Hardware Capability Detection

import effeffmpeg
import json

# Detect hardware acceleration capabilities
capabilities = effeffmpeg.detect_capabilities()

# Print available hardware encoders
if capabilities["hwaccel"]:
    print(f"Hardware acceleration available: {capabilities['hwaccel']}")
    print(f"Available encoders: {list(capabilities['encoders'].keys())}")
else:
    print("No hardware acceleration detected, using software encoding")

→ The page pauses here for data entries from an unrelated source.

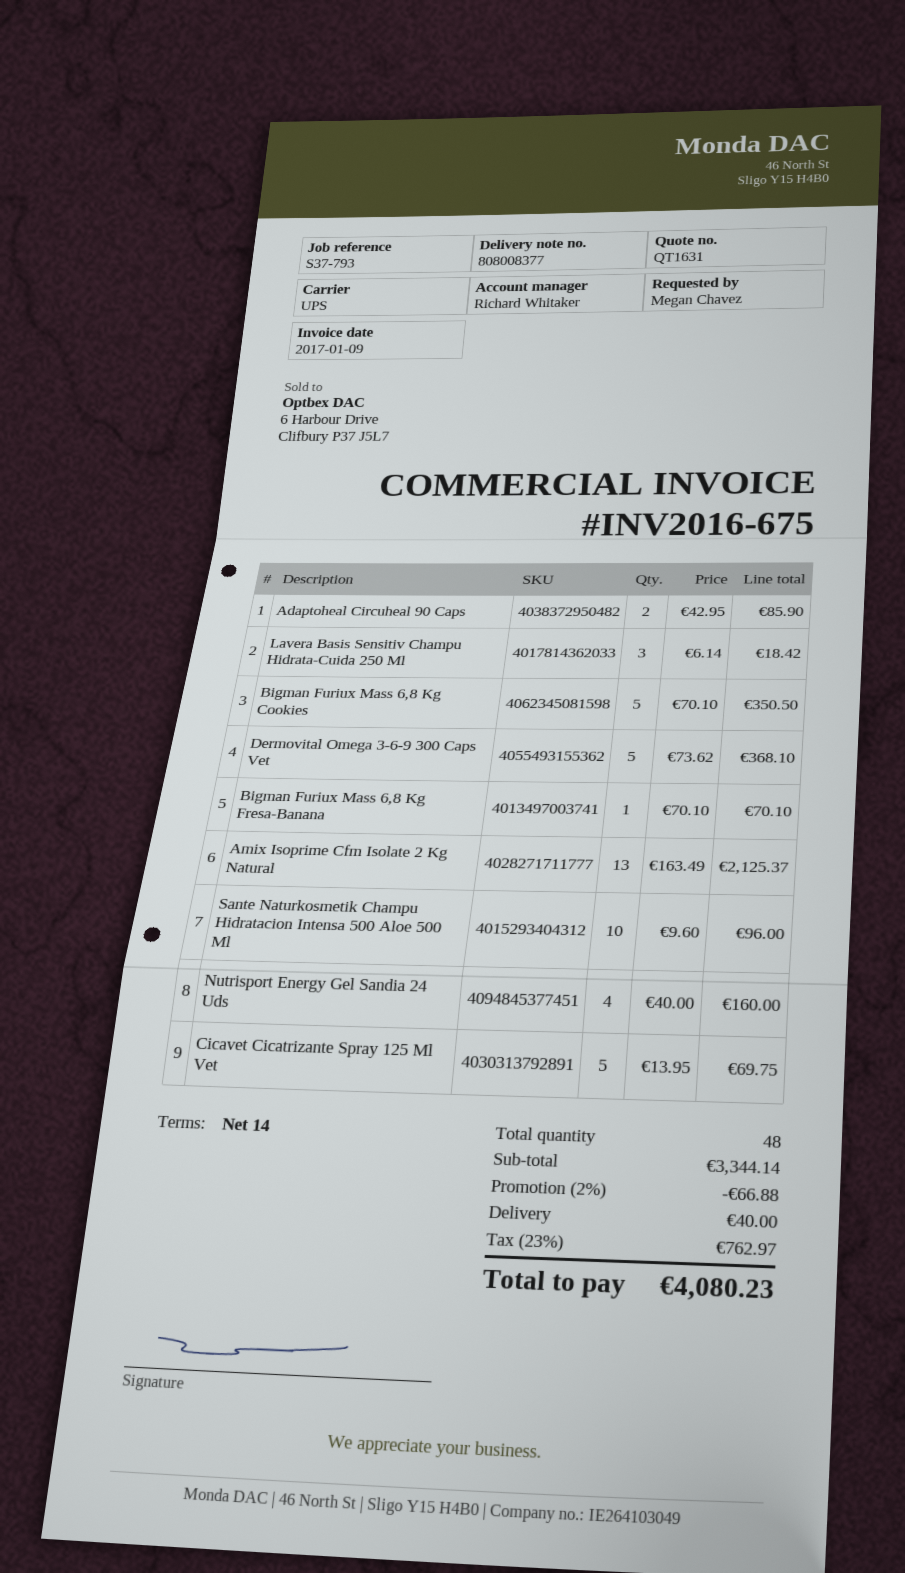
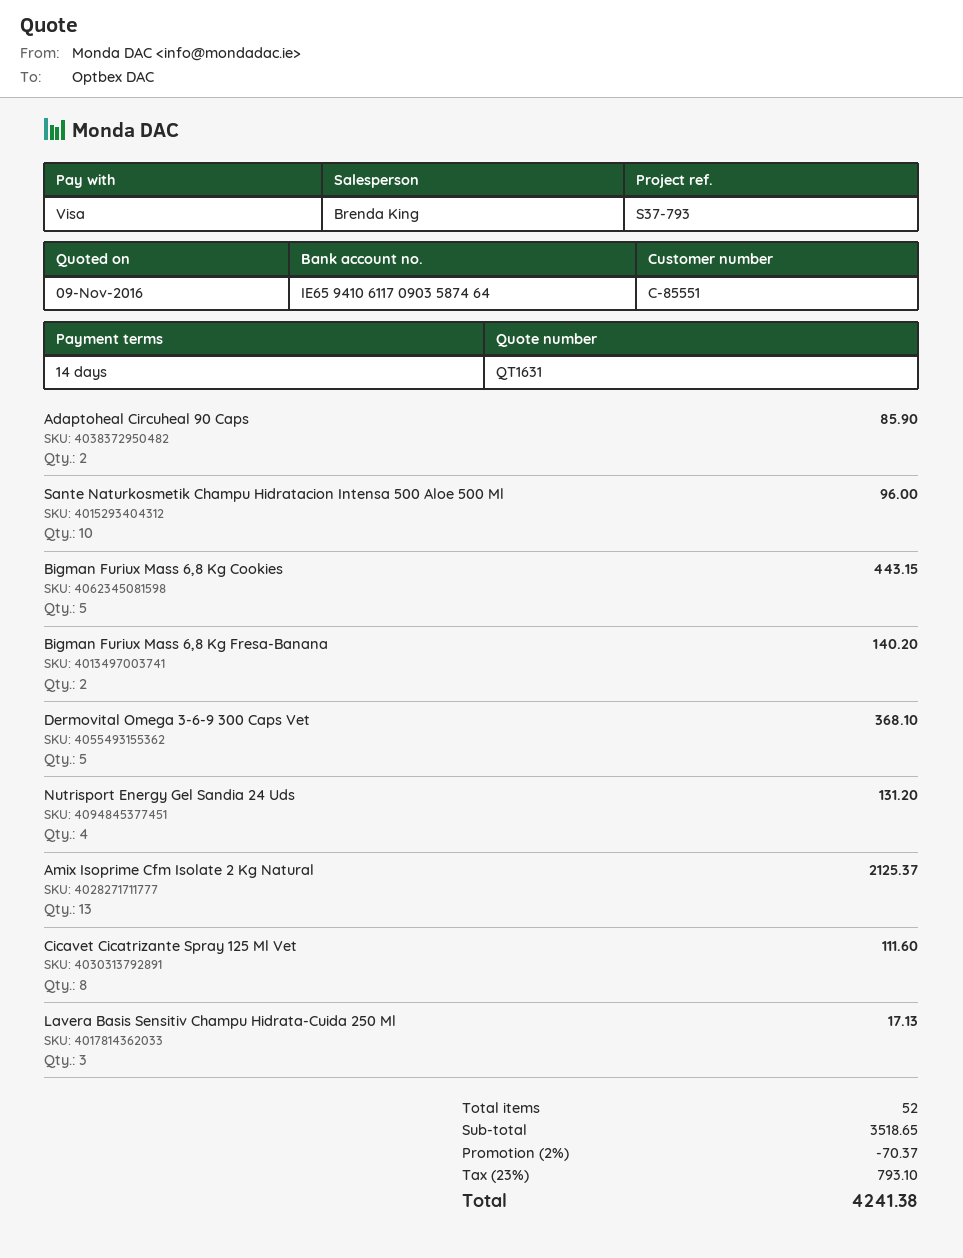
sales rep: Richard Whitaker -> Brenda King
Lavera Basis Sensitiv Champu Hidrata-Cuida 250 Ml: 3 for 18.42 -> 3 for 17.13
Bigman Furiux Mass 6,8 Kg Cookies: 5 for 350.50 -> 5 for 443.15
Bigman Furiux Mass 6,8 Kg Fresa-Banana: 1 for 70.10 -> 2 for 140.20
Nutrisport Energy Gel Sandia 24 Uds: 4 for 160.00 -> 4 for 131.20
Cicavet Cicatrizante Spray 125 Ml Vet: 5 for 69.75 -> 8 for 111.60
total quantity: 48 -> 52
subtotal: 3344.14 -> 3518.65
discount: 2% = 66.88 -> 2% = 70.37
shipping: 40.00 -> none
tax: 23% = 762.97 -> 23% = 793.10
total: 4080.23 -> 4241.38

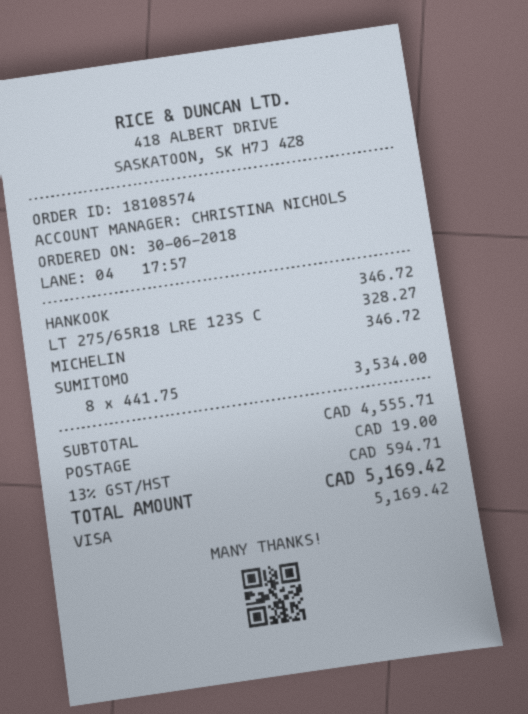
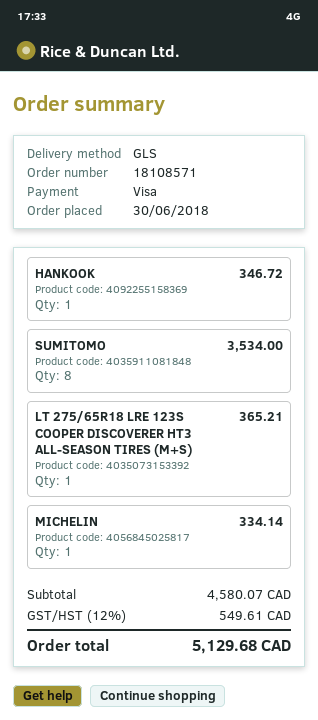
order number: 18108574 -> 18108571
LT 275/65R18 LRE 123S C: 1 for 328.27 -> 1 for 365.21
MICHELIN: 1 for 346.72 -> 1 for 334.14
subtotal: 4555.71 -> 4580.07
shipping: 19.00 -> none
tax: 13% = 594.71 -> 12% = 549.61
total: 5169.42 -> 5129.68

# Save capabilities to a file for future use
with open("capabilities.json", "w") as f:
    json.dump(capabilities, f, indent=2)

API Reference

transcode()

def transcode(
    input_file,             # Path to input video file
    output_file,            # Path to output video file
    codec=None,             # Target video codec (h264, hevc, vp9, av1)
    scale=None,             # Target resolution (360p, 480p, 720p, 1080p, 2160p)
    audio_codec=None,       # Target audio codec (copy, aac, flac, opus, libopus)
    allow_fallback=True,    # Allow software fallback if hardware encoding fails
    force_software=False,   # Force software encoding
    crf=None,               # Constant Rate Factor (0-51, lower is better)
    bitrate=None,           # Target video bitrate (e.g. "2M")
    audio_bitrate=None,     # Target audio bitrate (e.g. "128k")
    flac_compression=None,  # FLAC compression level (0-8)
    capabilities_file=None, # Path to capabilities JSON file
    dry_run=False,          # Return command without executing
    overwrite=False,        # Force overwrite of output file
    quiet=False,            # Suppress informational output
    non_blocking=False,     # Enable non-blocking operation
    progress_callback=None, # Function to call with progress updates
    preset_name=None,       # Name of the preset to use
    presets_data=None,      # Python dictionary containing preset configurations
    presets_file=None       # Path to JSON file containing preset configurations
)

Returns:

  • If dry_run=True: Returns the FFmpeg command as a list of strings
  • If non_blocking=True: Returns a TranscodeProcess object to manage the process
  • Otherwise: Returns a subprocess.CompletedProcess object with the result

Integration with Squishy

In Squishy, effeffmpeg is used to power the transcoding functionality:

  1. Squishy detects hardware capabilities during startup
  2. The onboarding wizard helps configure hardware acceleration
  3. Transcoding jobs are managed through a queue system
  4. Each job uses effeffmpeg to perform the actual transcoding
  5. Progress is tracked in real-time and displayed in the web interface

The integration can be seen in the transcoder.py file, where Squishy creates a custom progress callback function to update the job status and emits events to the web interface.